As Apple and federal authorities lock horns over whether the tech giant should provide software to weaken the defenses of an iPhone belonging to one of the shooters in San Bernardino, CA, a former Apple executive says his startup’s technology could help resolve such situations.
Chuck Goldman—founder and former CEO of mobile app management company Apperian and a former director in Apple’s enterprise division—this month joined Hoyos Labs, a three-year-old New York-based startup. As the company’s president, Goldman leads the firm’s Boston-area office and is second in command behind co-founder and CEO Hector Hoyos.
Hoyos is an inventor and entrepreneur who has led several biometrics technology companies—think security systems that scan fingerprints, irises, or faces to unlock a door or device, or to execute a transaction. Such technology is starting to move from the realm of Hollywood into people’s everyday lives; the fingerprint sensor on Apple’s iPhone is one salient example.
Hoyos’s latest company has created cloud-based software that serves as the back-end infrastructure that handles biometrics-based identity authentication for large companies. The 100-person firm’s pilot customers include banks using the technology to guard against fraudulent stock trades and healthcare providers that have enabled patients to order prescription medications on their smartphones, Goldman says.

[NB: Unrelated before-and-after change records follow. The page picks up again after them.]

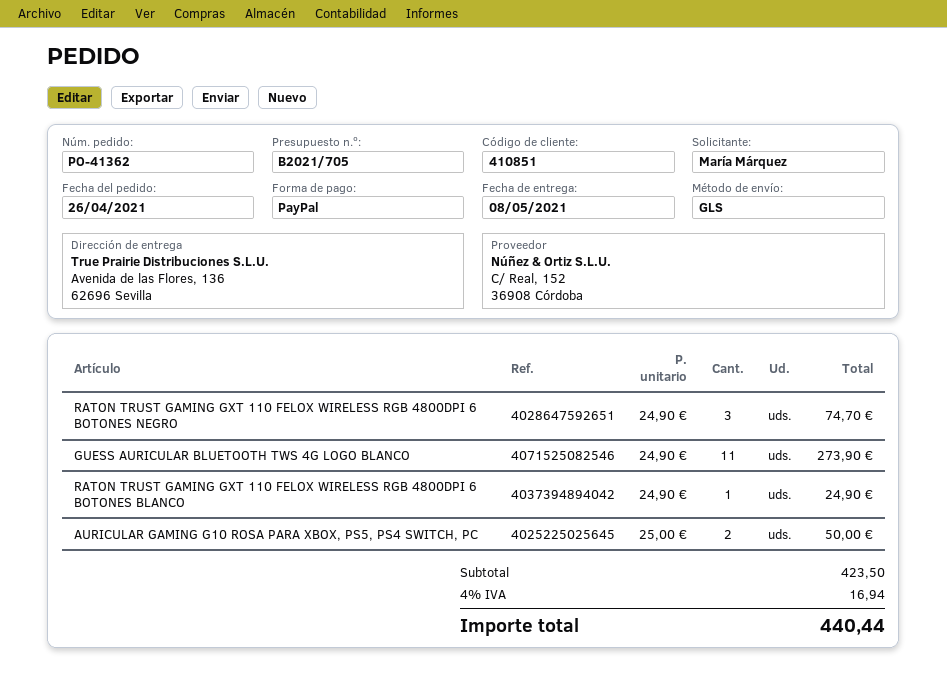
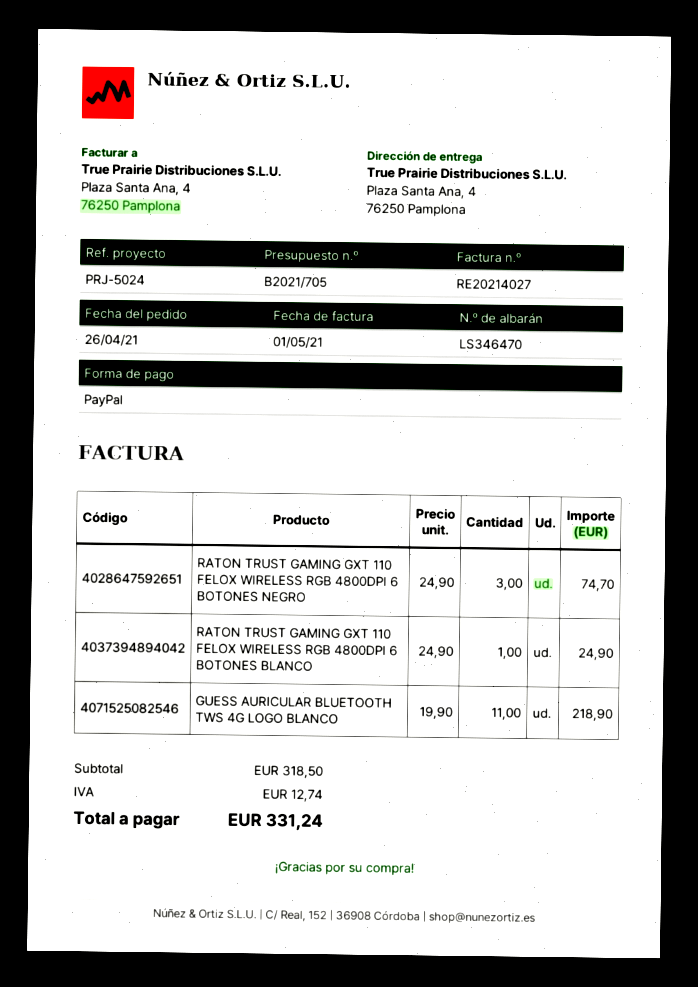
ship to: Avenida de las Flores, 136, 62696 Sevilla -> Plaza Santa Ana, 4, 76250 Pamplona
GUESS AURICULAR BLUETOOTH TWS 4G LOGO BLANCO: 11 x 24.90 = 273.90 -> 11 x 19.90 = 218.90
AURICULAR GAMING G10 ROSA PARA XBOX, PS5, PS4 SWITCH, PC: 2 x 25.00 = 50.00 -> none
subtotal: 423.50 -> 318.50
tax: 16.94 -> 12.74
total: 440.44 -> 331.24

But the software might also alleviate future impasses when law enforcement agencies seek Apple’s help accessing data on suspected criminals’ phones. Hoyos Labs could install its software on Apple’s servers, which would enable the company to remotely unlock the phone in question, but wouldn’t give the authorities the ability to access other phones’ data, Goldman says. That means Apple could avoid giving the government a “master key” or “backdoor” to any iPhone, which is what Apple executives say they fear would be created if they comply with a judge’s order in the San Bernardino case.
Goldman says he thinks Apple should “do everything in their power” to assist the FBI in these situations, “but I don’t believe that a backdoor should be set up as part of the iOS update to allow the government to remotely tap into a device as needed.” He adds, “To me, that would be a gross violation of privacy.”

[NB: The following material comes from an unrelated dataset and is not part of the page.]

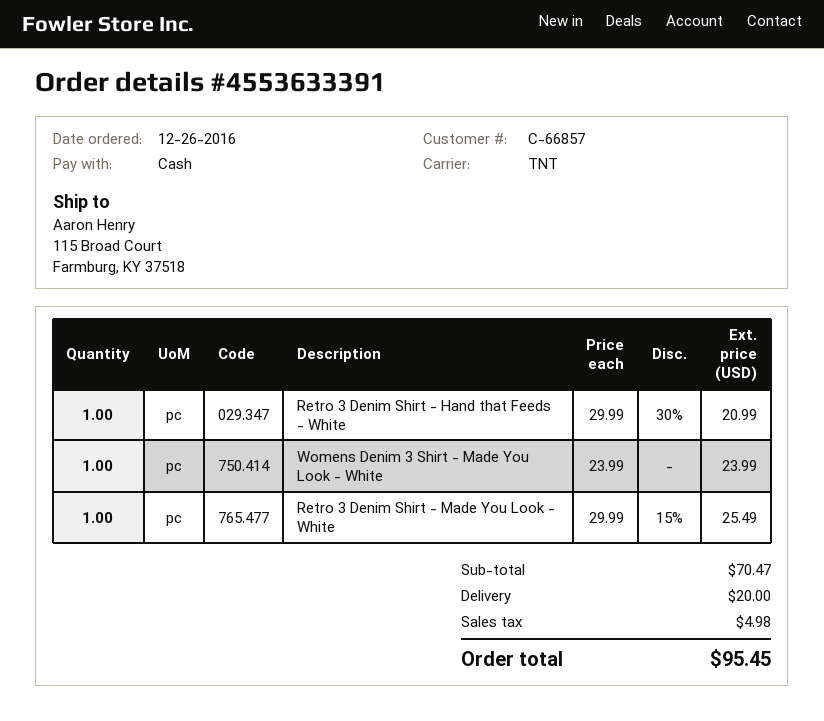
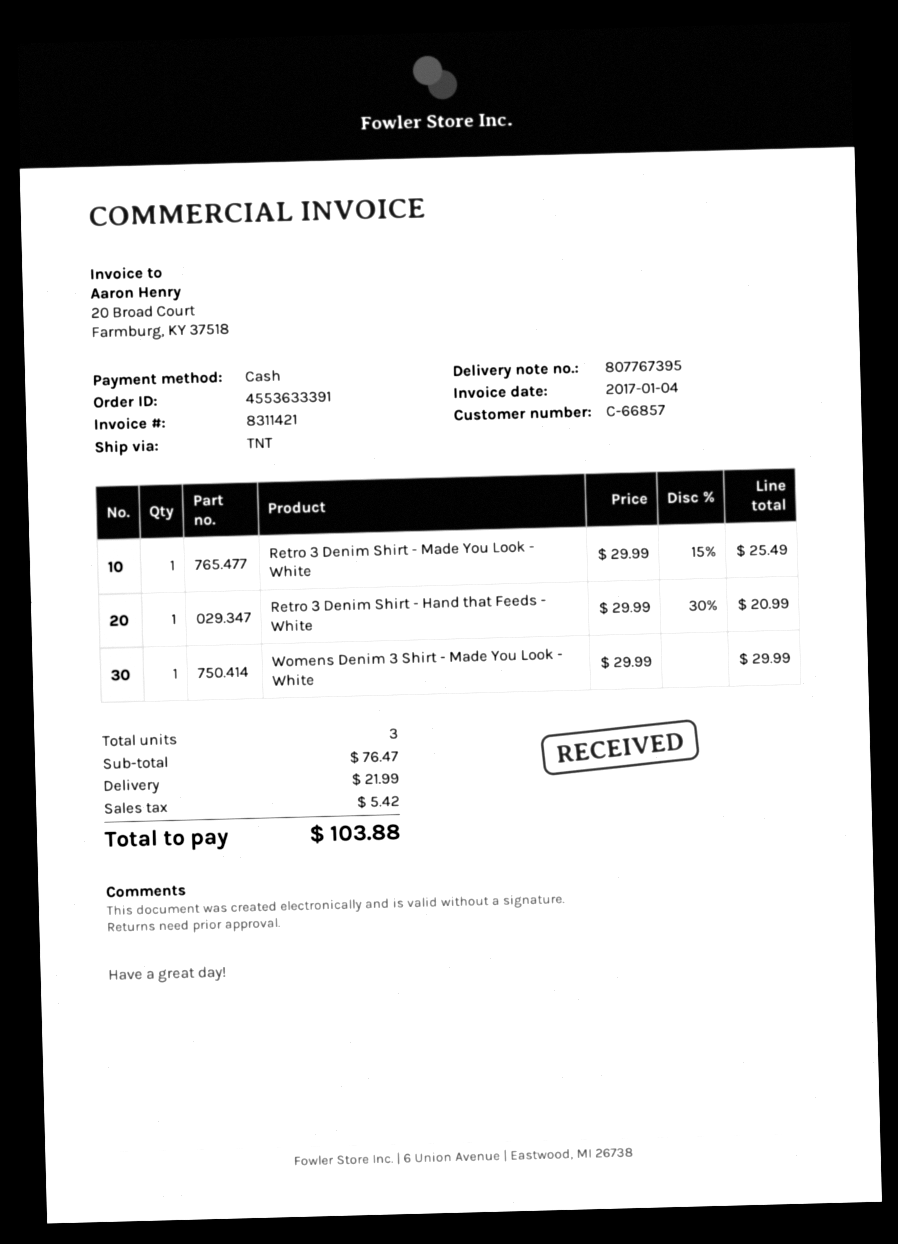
Womens Denim 3 Shirt - Made You Look - White: 1 x 23.99 = 23.99 -> 1 x 29.99 = 29.99
subtotal: 70.47 -> 76.47
shipping: 20.00 -> 21.99
tax: 4.98 -> 5.42
total: 95.45 -> 103.88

With Hoyos Labs’ platform, Apple “could actually do what the government wants, and protect the privacy of everybody else,” Goldman says.

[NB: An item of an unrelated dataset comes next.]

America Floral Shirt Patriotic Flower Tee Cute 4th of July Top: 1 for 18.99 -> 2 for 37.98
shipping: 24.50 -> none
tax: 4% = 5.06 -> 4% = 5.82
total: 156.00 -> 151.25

Hoyos Labs has demonstrated its technology to Apple officials, but the startup isn’t making a hard sales pitch at the moment, Goldman says. “Apple is in a firefight right now. So, the last thing we want to do is go and try to sell them something.”
It’s unclear if Apple would be interested. The company has reportedly helped authorities by extracting certain types of data from suspects’ phones dozens of times over the past few years, but it has done so without unlocking the phones and providing access to each device’s full contents.
The debate has come to a head with the case involving the San Bernardino shooter’s phone. After the FBI said it was unable to unlock the phone, a federal magistrate judge granted a U.S. Justice Department request and ordered Apple to lower the phone’s defenses. Specifically, authorities want Apple to disable the security feature that automatically erases the phone’s data after 10 wrong password attempts; then, the FBI would try and crack the phone by running software that could rapidly attempt millions of possible passwords.
Apple opposes the judge’s order. In a letter to customers, CEO Tim Cook said the FBI wants Apple to create a new version of the iPhone operating system that could be used to “unlock any iPhone in someone’s physical possession.” Although the government says the software would only be used on the shooter’s phone, Cook argued that such control couldn’t be guaranteed. He wrote that complying with the order would set a “dangerous precedent” that could lead to the government extending “this breach of privacy” to demanding Apple surveil its customers in various ways.
FBI director James Comey, in a post on the Lawfare blog Sunday, wrote that the scope of this case is “actually quite narrow,” and the plan isn’t to “set a master key loose on the land.” The Justice Department, meanwhile, thinks Apple’s refusal to comply with the order is “based on its concern for its business model and public brand marketing strategy.”
As technology continues to evolve rapidly, the case could prove pivotal in drawing the line between privacy and security interests in the U.S. and around the world.